With the Irish Peatland Conservation Council

Kildare's Wildlife Watch: Funding a step in the right direction for bogs

Drain bog on Lodge Bog storing water. Picture: Irish Peatland Conservation Council

Some €108 million has been allocated for bog rehabilitation and restoration from the Climate Action Fund.

This is a significant investment in peatlands that will support both jobs and habitat as Ireland moves away from burning peat in our power stations. Restoration of peatlands is the process of returning the peatland to its original condition. This can be achieved on sites when drain blocking or Sphagnum moss transfer is completed.

Rehabilitation is considered environmental stabilisation. It is undertaken on sites where extensive habitat loss from peat extraction has taken place. Brownfield sites, often devoid of vegetation, leave drained and drying peat exposed to erosion and have become significant sources of carbon. These sites, in our lifetime, will never be active raised bogs again.

But what have peatlands to do with climate? All plants grow through a process of photosynthesis absorbing carbon dioxide (CO2) from our atmosphere. Carbon dioxide is one of the greenhouse gases considered to be affecting our climate and is emitted from cars, power stations and, indeed, from ourselves.

To make their own food, plants require carbon while the oxygen is considered useless and released back into our atmosphere. Nature is in balance as animals need oxygen and plants need carbon.
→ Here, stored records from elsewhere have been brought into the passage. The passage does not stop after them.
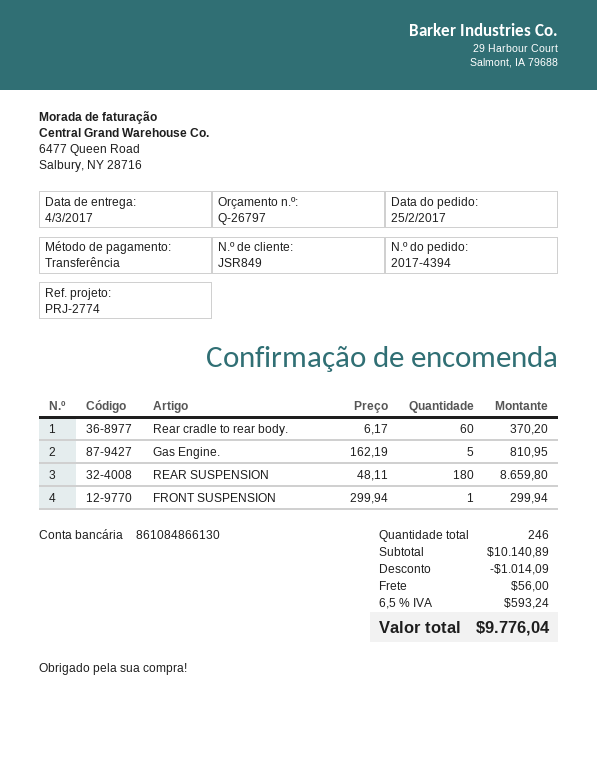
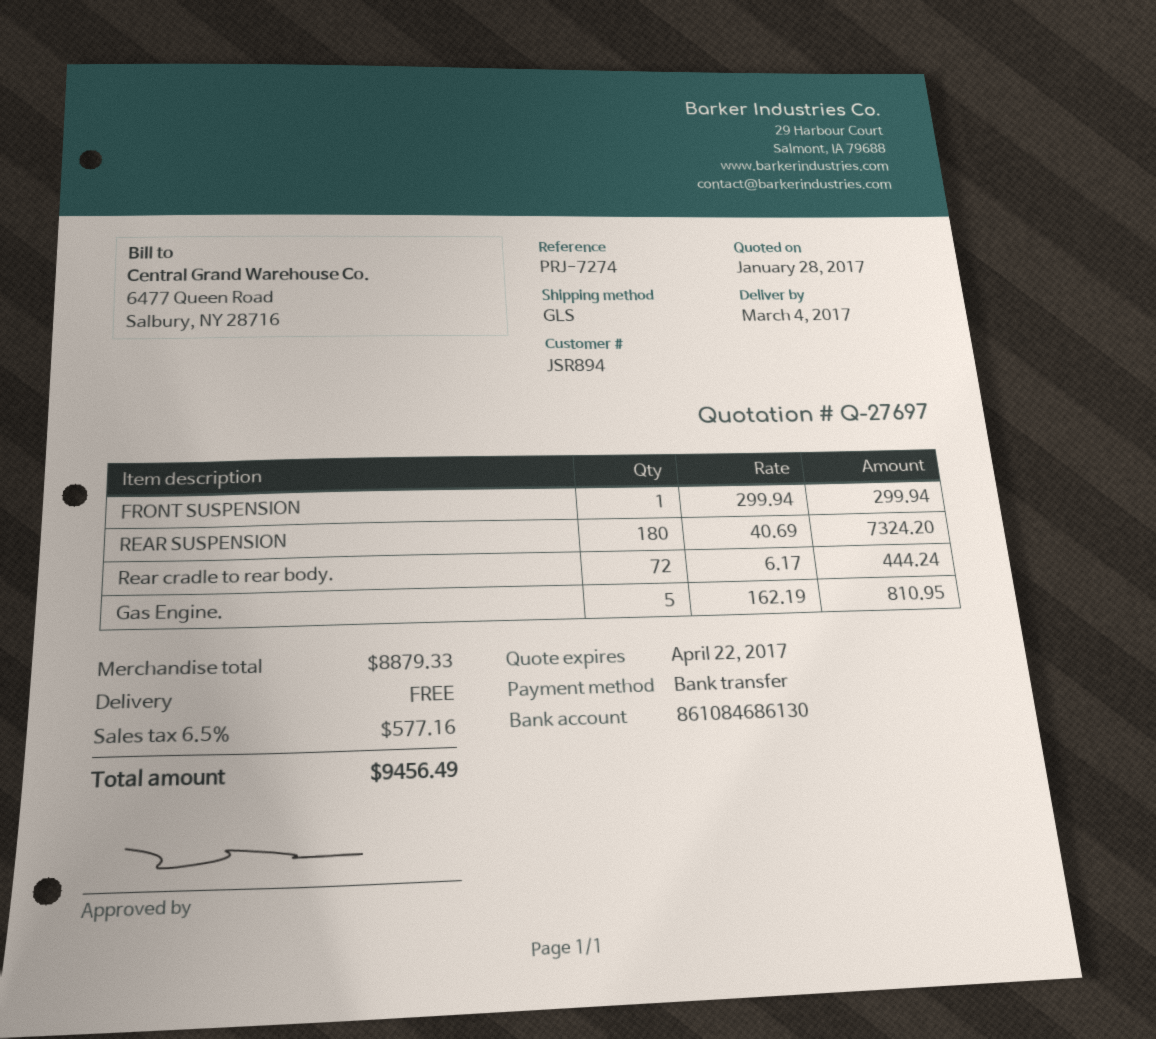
quote number: Q-26797 -> Q-27697
customer number: JSR849 -> JSR894
reference: PRJ-2774 -> PRJ-7274
bank account: 861084866130 -> 861084686130
Rear cradle to rear body.: 60 x 6.17 = 370.20 -> 72 x 6.17 = 444.24
REAR SUSPENSION: 180 x 48.11 = 8659.80 -> 180 x 40.69 = 7324.20
subtotal: 10140.89 -> 8879.33
discount: 1014.09 -> none
shipping: 56.00 -> 0.00
tax: 6.5% = 593.24 -> 6.5% = 577.16
total: 9776.04 -> 9456.49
However, our actions have significantly increased the levels of CO2 in our atmosphere. Each autumn, as plants retreat for their winter hibernation on peatlands, the dead leaf litter becomes part of the bog and never releases its carbon. The high water table means worms don’t live on bogs as they don’t have gills like fish!

Peatlands are therefore considered stores of carbon. But draining bogs lowers the water table, allowing oxygen enter the peat, and they become net sources of carbon. The funding allocated for restoration and rehabilitation aims to reduce carbon emission from bogs.

This was indeed a wonderful announcement last week, but don’t forget that peat extraction still continues today, particularly in the horticultural industry. It was a step in the right direction, but much work has to be done to bring our bogs back to life.